EXERCISE DESCRIPTION » Transcribe, exactly and without pictures, the lines below from the line with "-24,7 +24,6 @@" to the line with "-119,7 +119,7 @@", both ends included, and no others.

Before-and-after page screenshots

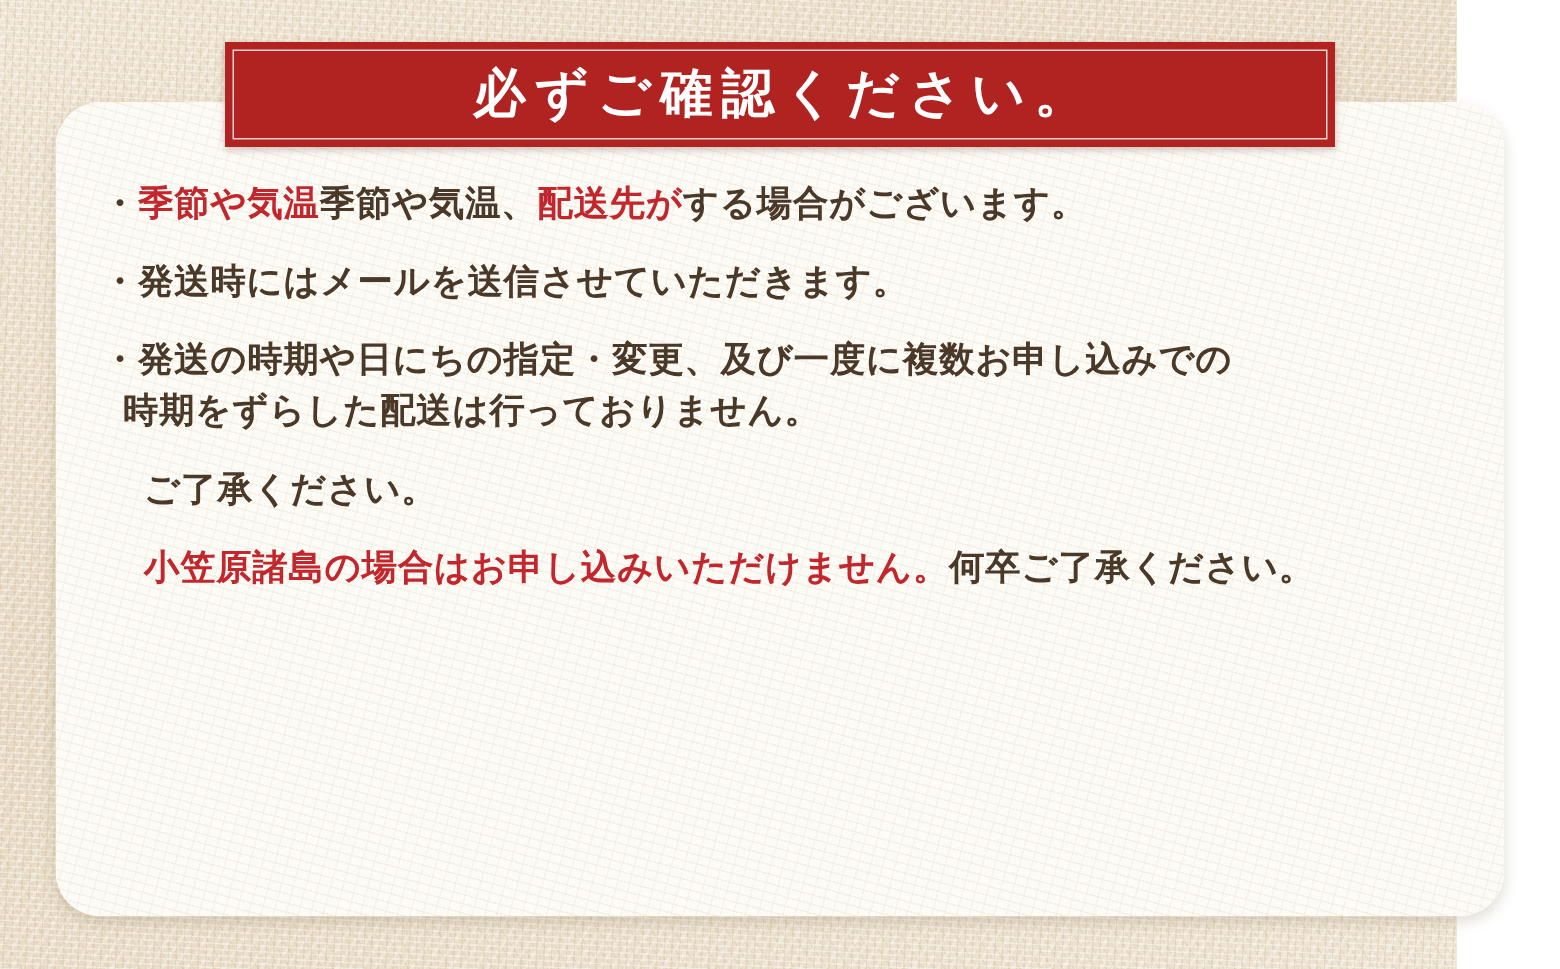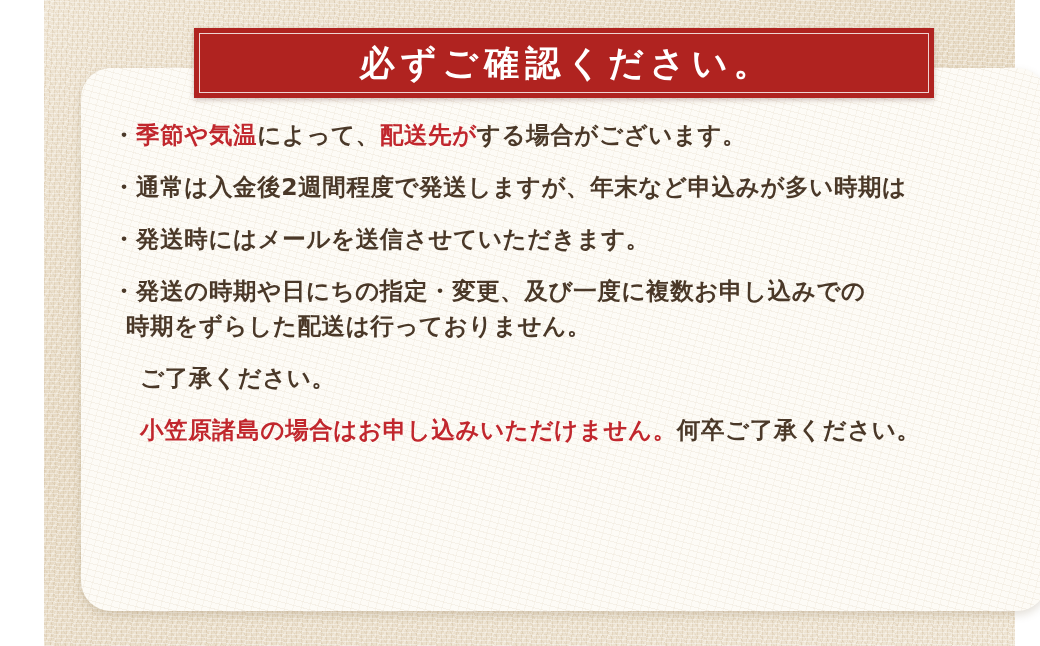--- a/index.html
+++ b/index.html
@@ -24,7 +24,6 @@
       repeating-linear-gradient(123deg, rgba(255,252,245,0.28) 0px, rgba(255,252,245,0.28) 2px, rgba(0,0,0,0) 2px, rgba(0,0,0,0) 7px),
       repeating-linear-gradient( 57deg, rgba(190,166,131,0.16) 0px, rgba(190,166,131,0.16) 1px, rgba(0,0,0,0) 1px, rgba(0,0,0,0) 6px),
       linear-gradient(160deg, #efe5d4 0%, #e6d9c3 45%, #eee4d3 100%);
-    margin-left: 44px;
   }
 
   

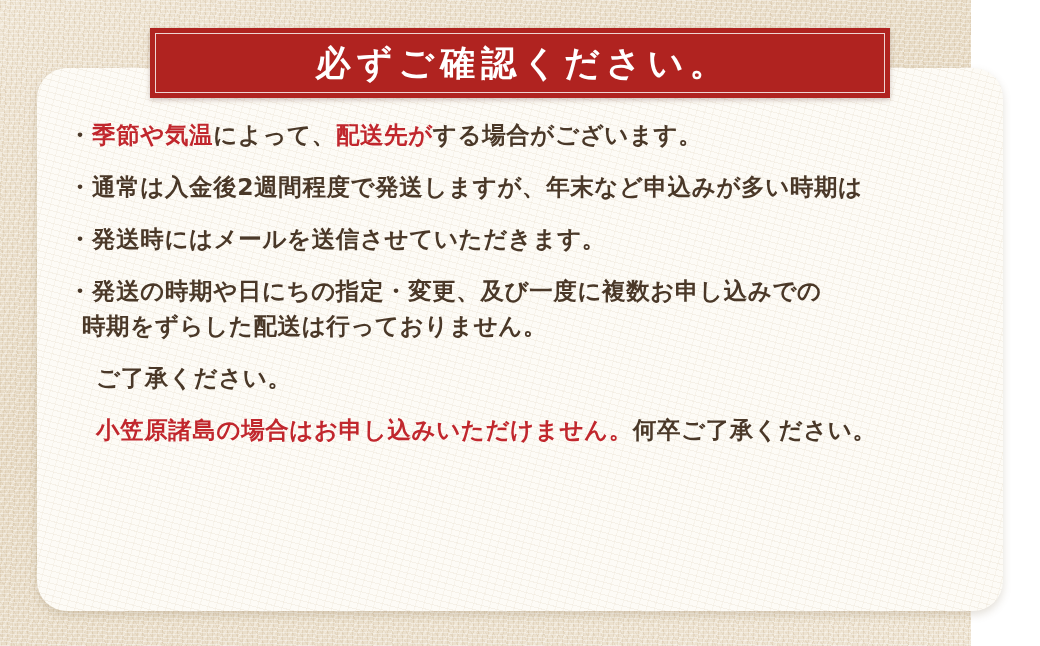--- a/index.html
+++ b/index.html
@@ -119,7 +119,7 @@
 
   <div id="body-text">
       <div class="bullet-item">
-        <div class="tline"><span class="seg brown">・</span><span class="seg red">季節や気温</span><span class="seg brown">によって、</span><span class="seg red">配送先が</span><span class="seg brown">する場合がございます。</span></div>
+        <div class="tline"><span class="seg brown">・</span><span class="seg red">季節や気温</span><span class="seg brown">季節や気温、</span><span class="seg red">配送先が</span><span class="seg brown">する場合がございます。</span></div>
       </div>
       <div class="bullet-item">
         <div class="tline"><span class="seg brown">・通常は入金後2週間程度で発送しますが、年末など申込みが多い時期は</span></div>

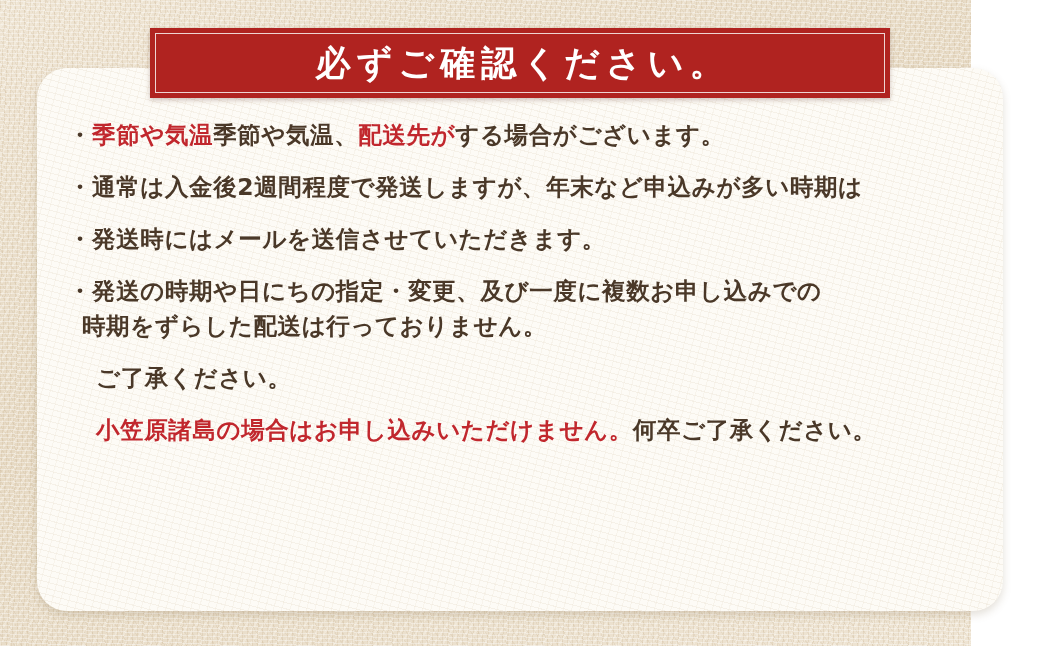--- a/index.html
+++ b/index.html
@@ -122,7 +122,6 @@
         <div class="tline"><span class="seg brown">・</span><span class="seg red">季節や気温</span><span class="seg brown">季節や気温、</span><span class="seg red">配送先が</span><span class="seg brown">する場合がございます。</span></div>
       </div>
       <div class="bullet-item">
-        <div class="tline"><span class="seg brown">・通常は入金後2週間程度で発送しますが、年末など申込みが多い時期は</span></div>
       </div>
       <div class="bullet-item">
         <div class="tline"><span class="seg brown">・発送時にはメールを送信させていただきます。</span></div>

EXERCISE SOLUTION »
@@ -24,7 +24,6 @@
       repeating-linear-gradient(123deg, rgba(255,252,245,0.28) 0px, rgba(255,252,245,0.28) 2px, rgba(0,0,0,0) 2px, rgba(0,0,0,0) 7px),
       repeating-linear-gradient( 57deg, rgba(190,166,131,0.16) 0px, rgba(190,166,131,0.16) 1px, rgba(0,0,0,0) 1px, rgba(0,0,0,0) 6px),
       linear-gradient(160deg, #efe5d4 0%, #e6d9c3 45%, #eee4d3 100%);
-    margin-left: 44px;
   }
 
   

--- a/index.html
+++ b/index.html
@@ -119,7 +119,7 @@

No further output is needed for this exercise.